Bir derviş vardı…
Yıllarca uzak diyarlarda ilim öğrenmiş, nice şehirler gezmiş, nice âlimlerle oturup kalkmıştı.
Her yeni hocadan bir ders, her yeni kitaptan bir hikmet almıştı.
Fakat bir gün memleketine dönerken, yolda karşısına nur yüzlü bir pir çıktı.
Pir ona sordu:
“Evlâdım, ne öğrendin bunca yıl?”
Derviş, öğrendiklerini uzun uzun anlatmaya başladı: astronomiden fıkha, mantıktan kelâma, her ilimden örnekler verdi.
Pir, tebessüm ederek tekrar sordu:
“Peki kendini bildin mi?”
Derviş durdu… Bir an düşündü, başını eğdi: “Hayır…”
Pir, elini omzuna koydu ve dedi ki:
“Evladım, sen ilmin kapısında durmuşsun ama hakikate girmemişsin.

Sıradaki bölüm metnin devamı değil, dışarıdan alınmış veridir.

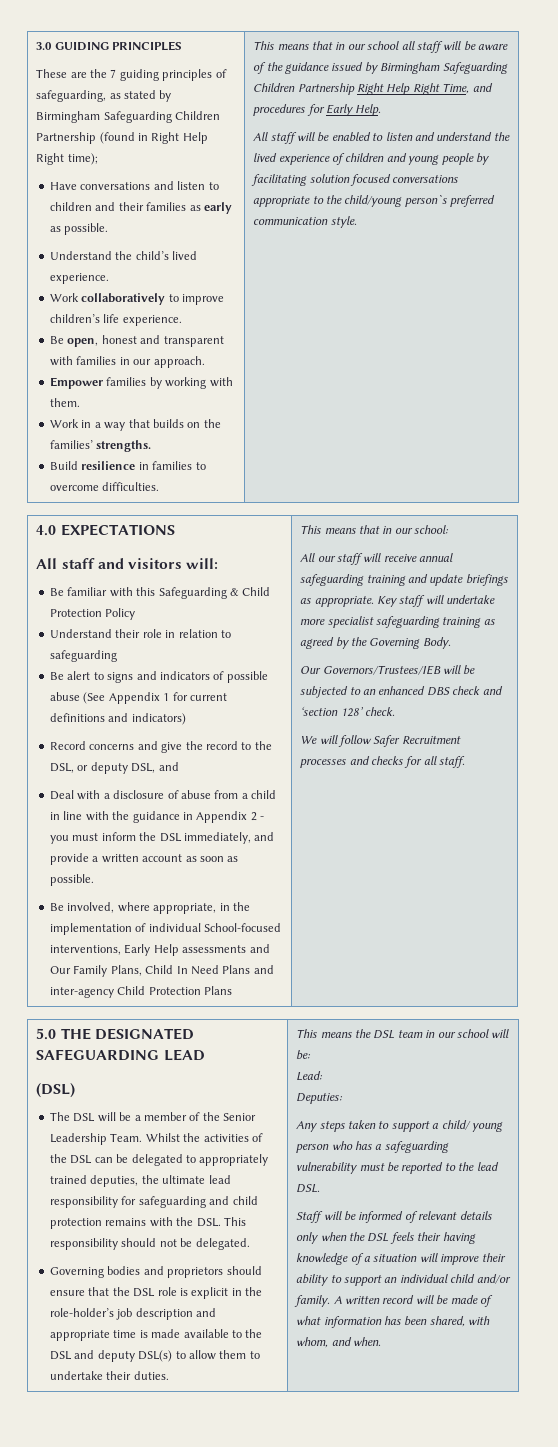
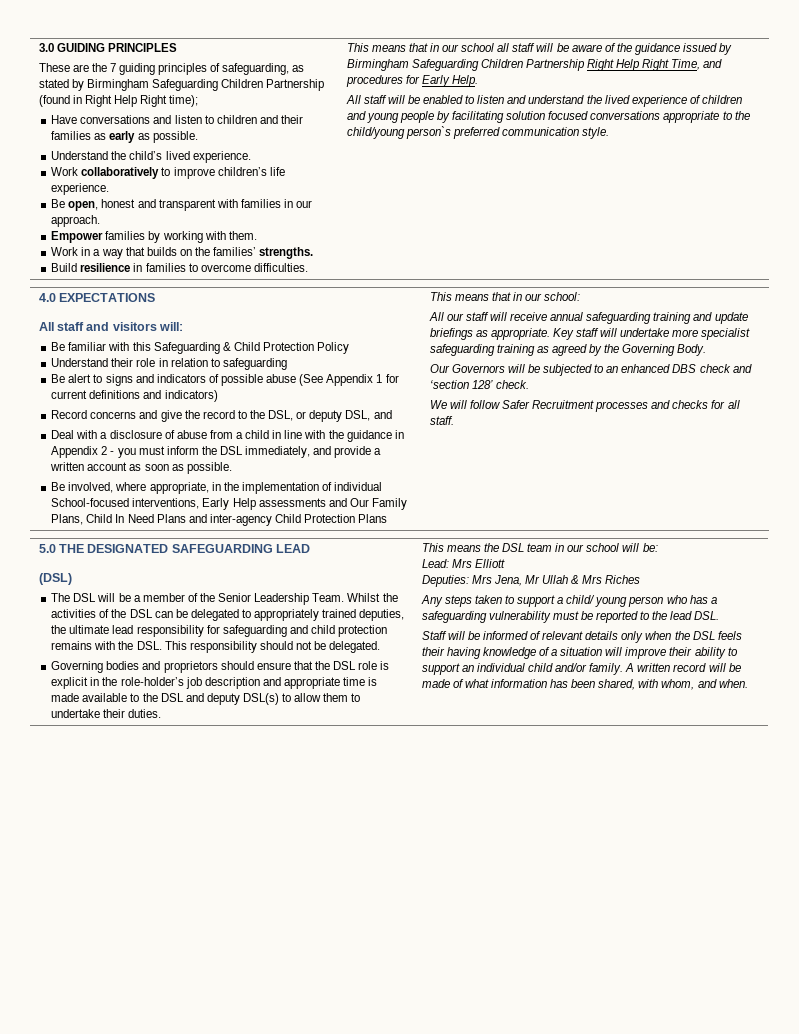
- Our Governors/Trustees/IEB will be subjected to an enhanced DBS check and ‘section 128’ check.
+ Our Governors will be subjected to an enhanced DBS check and ‘section 128’ check.
- Lead:
+ Lead: Mrs Elliott
- Deputies:
+ Deputies: Mrs Jena, Mr Ullah & Mrs Riches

Kendini bilmeyen, Hakk’ı da bilemez.”
Bazı kelimeler vardır ki, sesleri bir çağrıdır; hem kulağa hem gönle dokunur. “Hak/ikat” işte böyle bir kelimedir.
Bir yanında “Hak” vardır; adaletin, merhametin, kudretin ve bütün varlığın sahibi olan Allah…
Diğer yanında “hakikat” vardır; gerçeğin özü, evrenin bütün sırlarını saklayan saf mana…
Bu iki kelime birleştiğinde bize şu ezelî gerçeği hatırlatır:
Hakikatin peşinden giden, sonunda Hak’ka varır.
Çünkü hakikat, Hakk’tan ayrı değildir; O’nun isimlerinde, kudretinde, sanatında, yaratışındaki inceliklerde saklıdır.
Gerçeğin yolu, O’nun yoludur; gerçeği aramak, O’nu aramaktır.
İnsanoğlunun hayatı aslında bir arayıştan ibarettir.
Çocuklukta masum sorularla başlar: “Neden?”, “Kim?”, “Niçin?”
Gençlikte isyana, sorgulamaya, denemeye dönüşür.
Olgunlukta ise insan, kendi içinde bir sessizlik arar; dışarıdan gelen bütün gürültüleri susturup, içteki sesi duymak ister.
İşte o sessizlik anında Hak/ikat kapısı aralanır.
Ve arayış samimiyse, adımların yönü fark etmeden ilahî kapıya çıkar.
Tasavvuf ehli boşuna dememiştir: “Yol, O’na varmak için vardır.”
Mevlânâ’nın diliyle: “Sen yola çık; yol seni hakikate, hakikat de Hakk’a götürür.”
Ve Yunus Emre’nin o derin öğüdü, bu yolculuğun özünü özetler:
“İlim ilim bilmektir, ilim kendin bilmektir;
Sen kendini bilmezsen, ya nice okumaktır?”
Bu söz, sadece bir şiir mısrası değil, bir hayat pusulasıdır.
Yunus, burada bize şunu söyler:
Kâinatın sırlarını çözsen, binlerce kitap ezberlesen bile, kendini bilmezsen bütün o bilgi kuru bir yüktür.
Kendini bilmek ise, varlığının asıl sahibini bilmekten; Hak’kı tanımaktan geçer.
Hak/ikat…
Bu sadece kelimelerin zarif bir oyunu değil; insanın hayat yolculuğunun özeti, pusulası, rehberidir.
Hakikati bilmek, Hakk’ı bulmak demektir.
Hakk’a varmak ise, varlığın en derin sırrına kavuşmaktır.
Ve işte o an, arayış biter; arayan, aranan olur.
Bugün biz, bilgi çağında yaşıyoruz ama hikmet yoksunuyuz.
Bilgiye saniyeler içinde ulaşıyoruz ama hakikati göremiyoruz.
Belki de sorun, hep dışarıya bakmamızda…
Hâlbuki en büyük yolculuk, insanın kendi içine yaptığı yolculuktur.
Çünkü Hak/ikat, dışarıda değil; kalbin derinliklerinde, gönlün sessizliğinde saklıdır.
O hâlde yolumuzu yeniden düşünelim:
Aradığımız şey, belki de bizi çoktan arıyor.
Biz, hakikate yürüdükçe Hak bize yaklaşır.
Ve sonunda, Yunus’un dediği gibi, “Beni bende demen, bende değilim; bir ben vardır bende, benden içeri.”
Vecize:
“Hakikati bulan, Hakk’ı bulur; Hakk’ı bulan, artık aramaz.”